Few singers can animate a tune like the Philadelphia-raised phenom Bilal. His best songs confess tough truths (“Sometimes”), slither and seduce (“Soul Sista”), and puff-puff-ponder existential mysteries (“All Matter”). The sick power of his famously elastic tenor and bold lyricism is put on almost comical display at his live shows, where swooning fans sing his lyrics louder than he does.

Bilal is also the bare-knuckled survivor of music industry b.s. (i.e., his criminally shelved sophomore album, Love for Sale). His fifth studio album, In Another Life (due June 30), is a collaboration with producer/film scorer Adrian Younge (Ghostface, The Delphonics, Black Dynamite)—with songs sparked from the singer’s solo meditation on a quiet California shoreline by dawn.
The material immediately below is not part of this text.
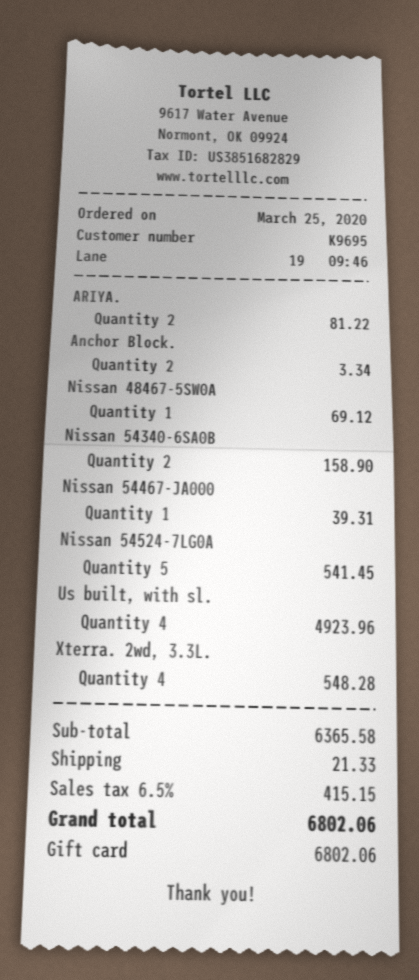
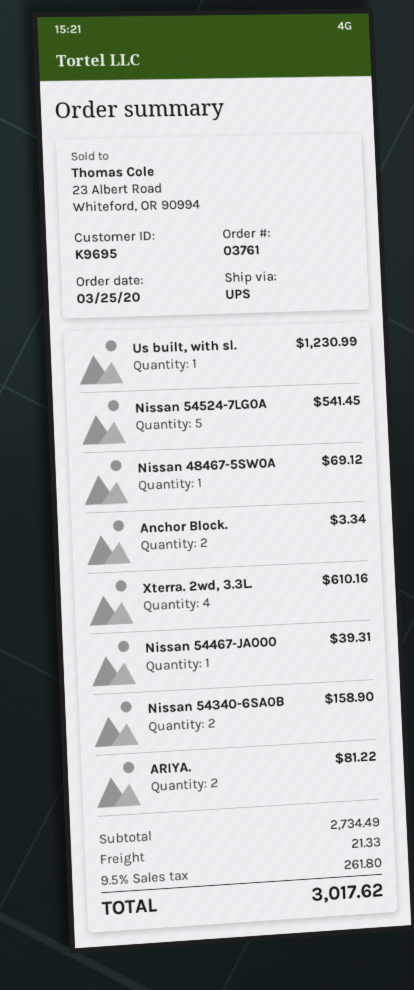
Us built, with sl.: 4 for 4923.96 -> 1 for 1230.99
Xterra. 2wd, 3.3L.: 4 for 548.28 -> 4 for 610.16
subtotal: 6365.58 -> 2734.49
tax: 6.5% = 415.15 -> 9.5% = 261.80
total: 6802.06 -> 3017.62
In Another Life accomplishes a feat once fairly routine for classic albums back in the day: it’s the product of a single producer’s vision. In Another Life is spare with A-list guest features (Kendrick Lamar, Big K.R.I.T., Kimbra) and painted with splashes of psychedelic soul, prog-rock, mid-’80s synth funk and a recurring rhythm bed best described by the onomatopoeia ingeniously coined once by Q-Tip: “the boom, the bip, the boom bip.”

Hang-gliding over everything is Bilal, a vocal shape-shifter who testifies with church hollers that twist into an alt-rocker’s squall before slaying an aerial high note. Bilal is every singer in one guy, a performer generous with his wide-brimmed smile yet cerebrally tuned into himself, never breaking character in song.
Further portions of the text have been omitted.